*** RECORDED INFORMATION Section Begins ***
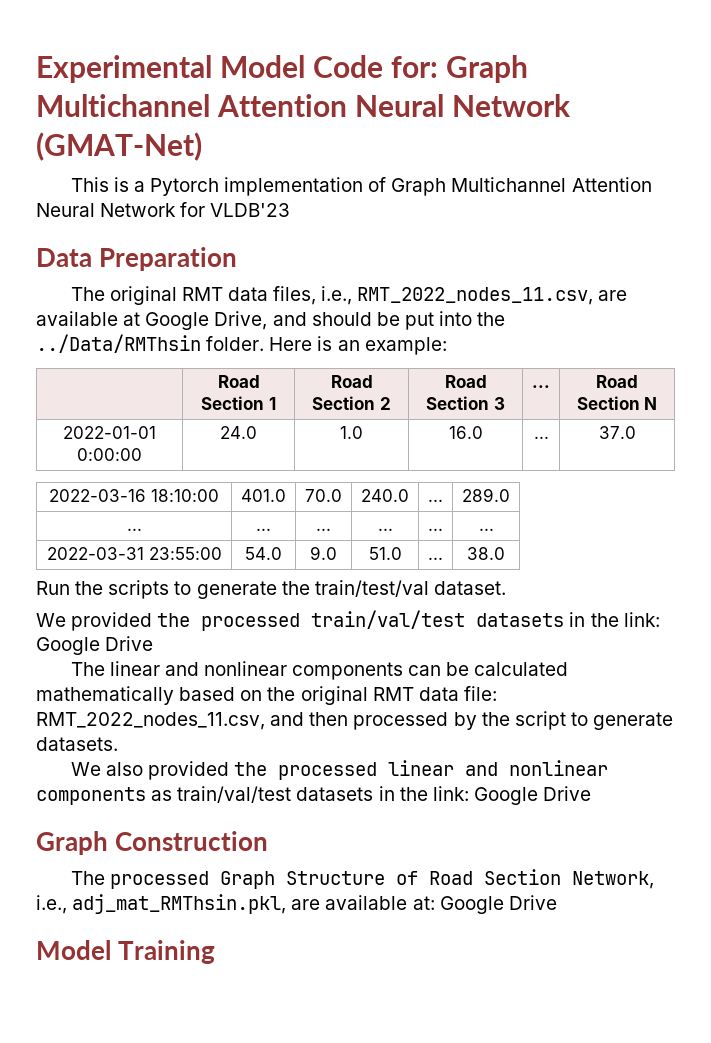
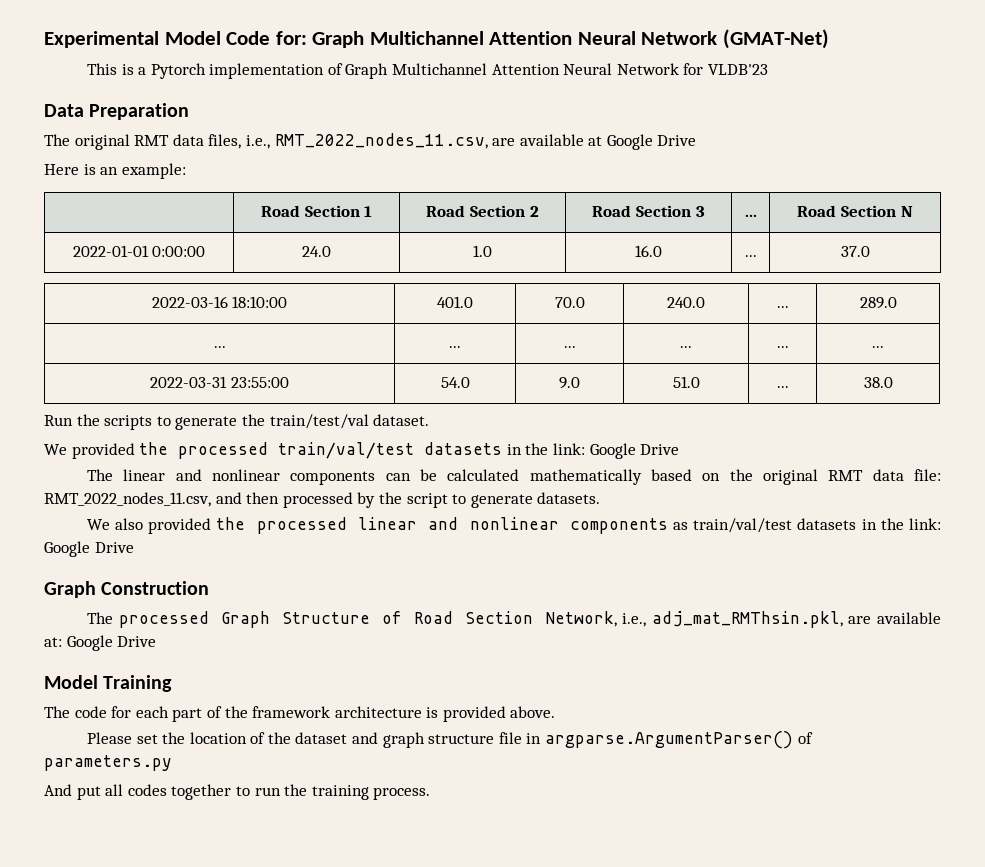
[214,311,506,330] [36,334,265,353] Drive, and should be put into the ../Data/RMThsin folder. -> [657,135,697,146] Drive //
(216, 952) none -> [44,706,556,722] [86,731,813,749] [44,755,172,771] [44,784,431,800] // The code for each part of the framework architecture is provided above. // Please set the location of the dataset and graph structure file in argparse.ArgumentParser() of parameters.py // And put all codes together to run the training process.

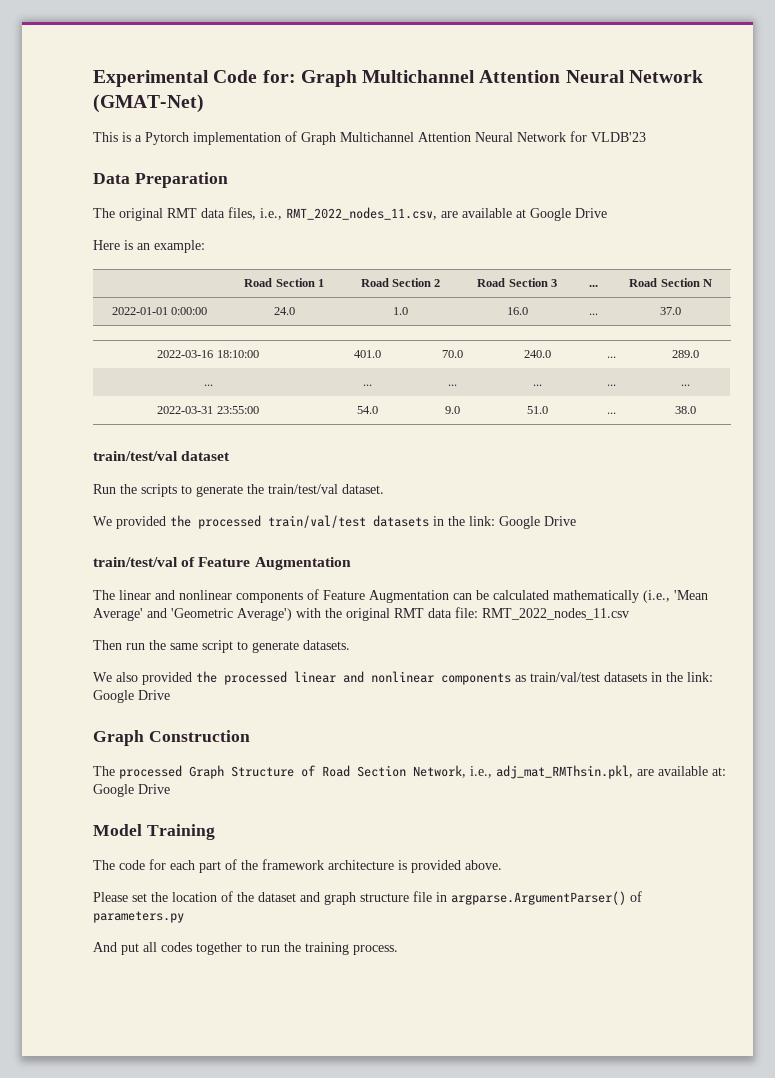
[164,31,221,45] Model -> (209, 78) none
(893, 382) none -> [93,451,231,461] // train/test/val dataset
(680, 449) none -> [93,557,351,570] // train/test/val of Feature Augmentation
(376, 478) none -> [307,589,449,603] of Feature Augmentation
[650,469,721,481] based on -> [643,590,708,603] [93,608,321,621] (i.e., 'Mean Average' and 'Geometric Average') with
[44,492,402,508] RMT_2022_nodes_11.csv, and then processed by the -> [482,608,629,620] [93,640,198,650] RMT_2022_nodes_11.csv // Then run the same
*** RECORDED INFORMATION Section Ends ***
WHAT IS BEING ASKED:
The required result is an exact repetition of the lines from the one containing "[650,469,721,481] based on" through the last line of the data.

EXERCISE ANSWER:
[650,469,721,481] based on -> [643,590,708,603] [93,608,321,621] (i.e., 'Mean Average' and 'Geometric Average') with
[44,492,402,508] RMT_2022_nodes_11.csv, and then processed by the -> [482,608,629,620] [93,640,198,650] RMT_2022_nodes_11.csv // Then run the same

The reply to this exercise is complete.